**Problem**
Write the records below out again word for word, with the pictures removed.

**The input**
┄┄┄┄┄┄┄┄┄┄┄┄┄┄┄┄┄┄┄┄
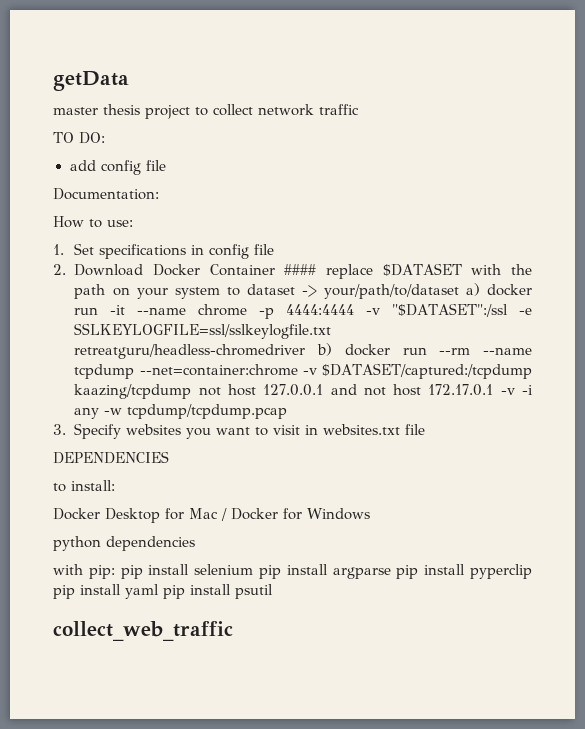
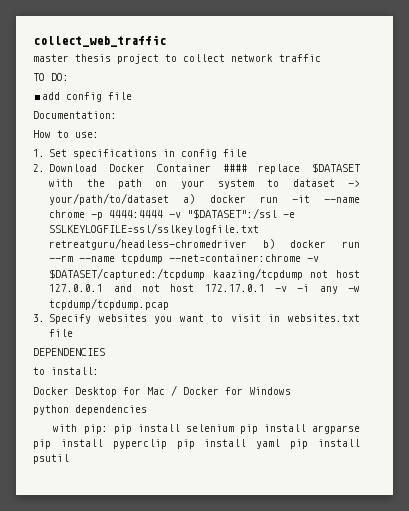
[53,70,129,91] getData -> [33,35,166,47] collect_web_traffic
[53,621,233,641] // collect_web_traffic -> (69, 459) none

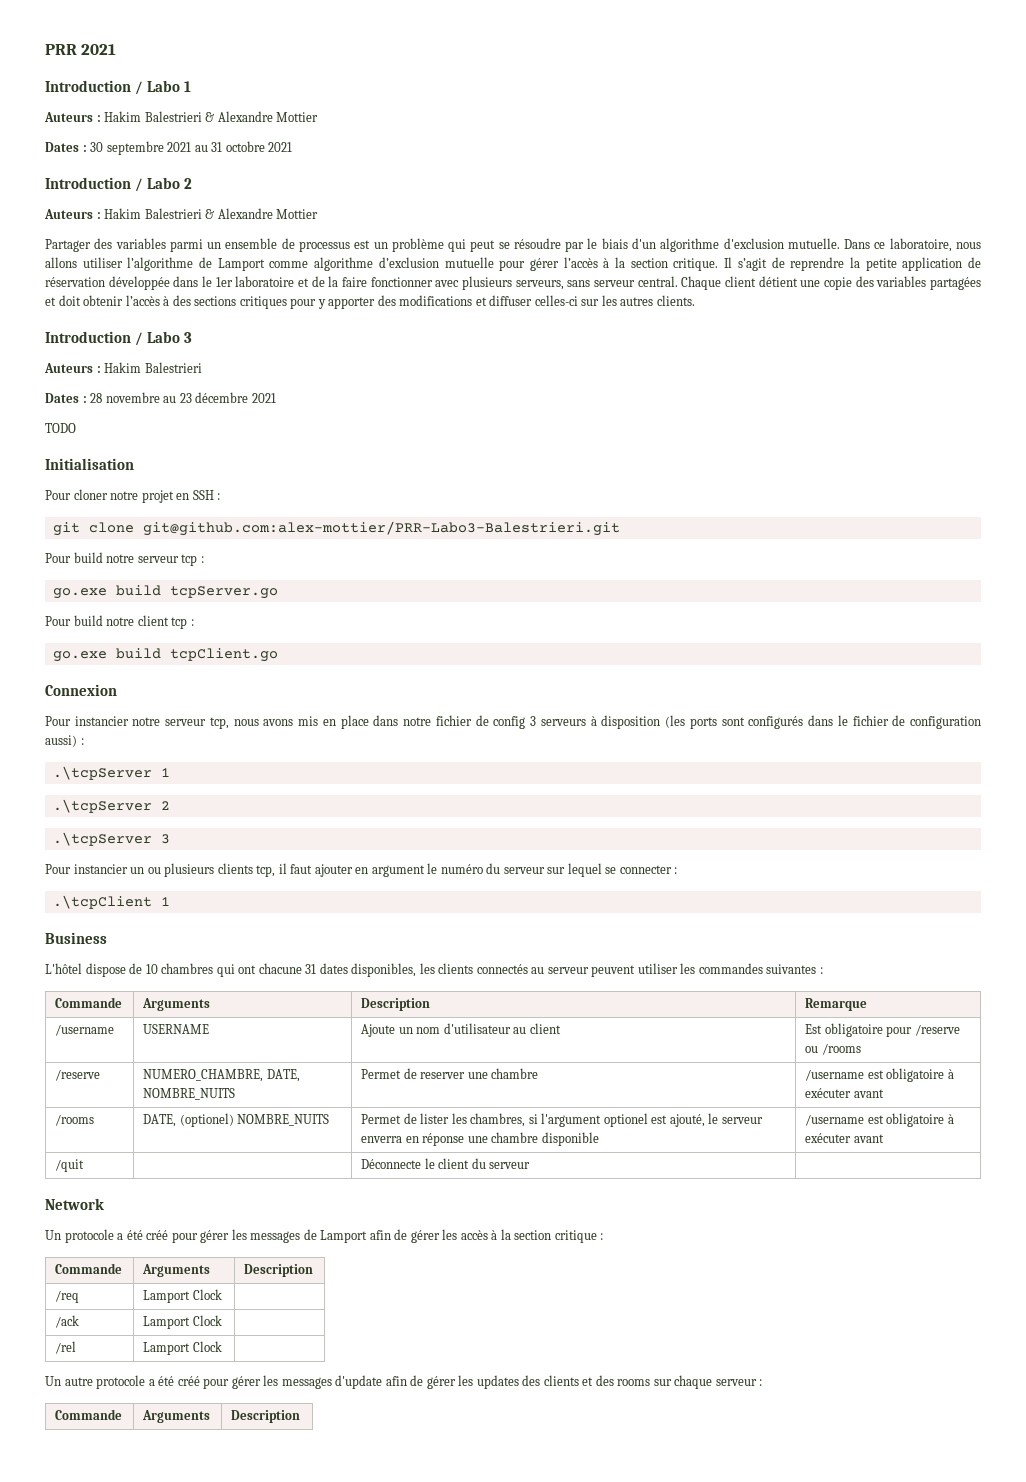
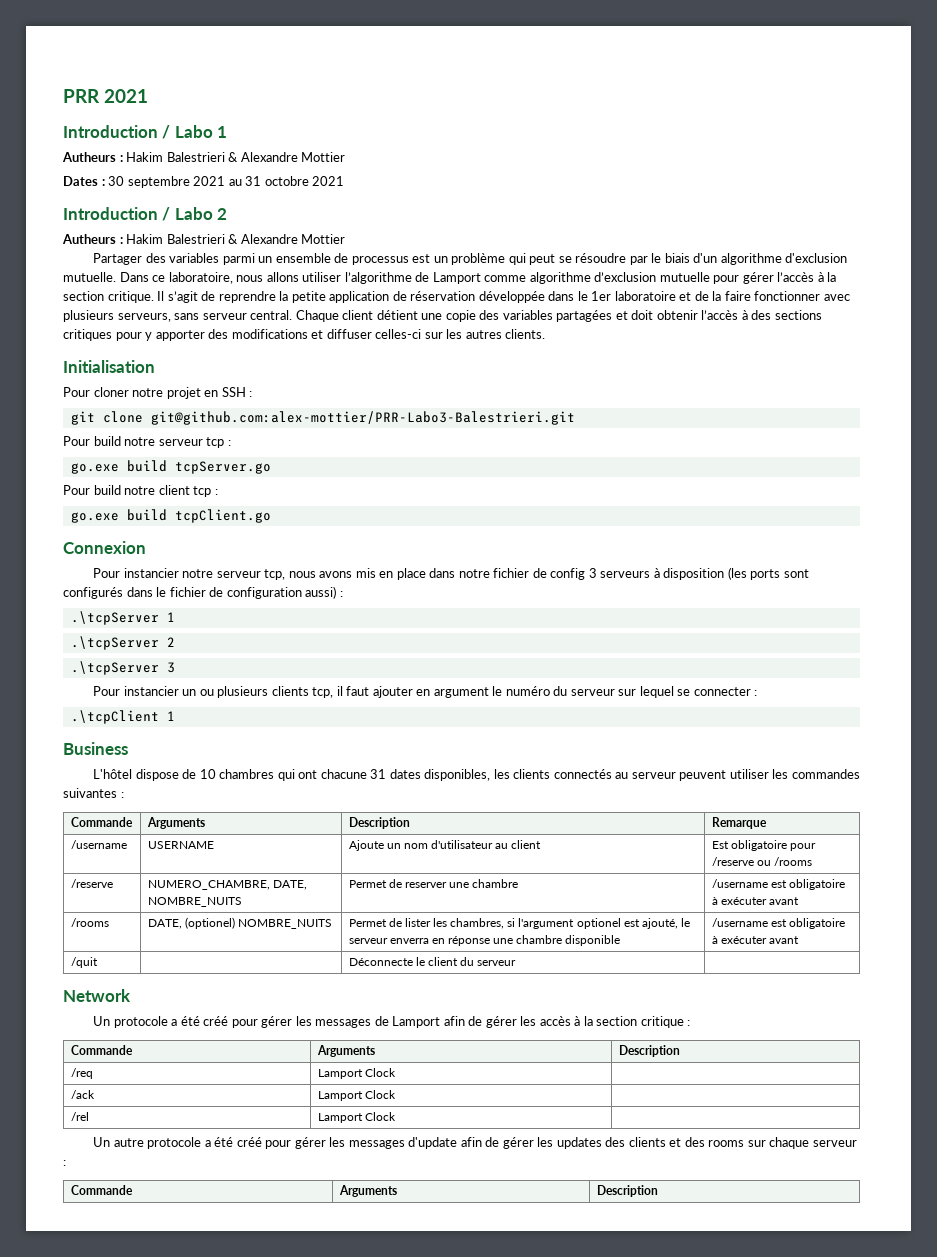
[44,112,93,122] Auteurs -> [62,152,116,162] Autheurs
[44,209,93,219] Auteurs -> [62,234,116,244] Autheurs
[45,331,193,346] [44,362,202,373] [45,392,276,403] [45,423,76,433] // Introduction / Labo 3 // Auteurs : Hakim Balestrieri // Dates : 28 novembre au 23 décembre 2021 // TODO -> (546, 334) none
┄┄┄┄┄┄┄┄┄┄┄┄┄┄┄┄┄┄┄┄
**Answer space**
[53,70,129,91] getData -> [33,35,166,47] collect_web_traffic
[53,621,233,641] // collect_web_traffic -> (69, 459) none

[44,112,93,122] Auteurs -> [62,152,116,162] Autheurs
[44,209,93,219] Auteurs -> [62,234,116,244] Autheurs
[45,331,193,346] [44,362,202,373] [45,392,276,403] [45,423,76,433] // Introduction / Labo 3 // Auteurs : Hakim Balestrieri // Dates : 28 novembre au 23 décembre 2021 // TODO -> (546, 334) none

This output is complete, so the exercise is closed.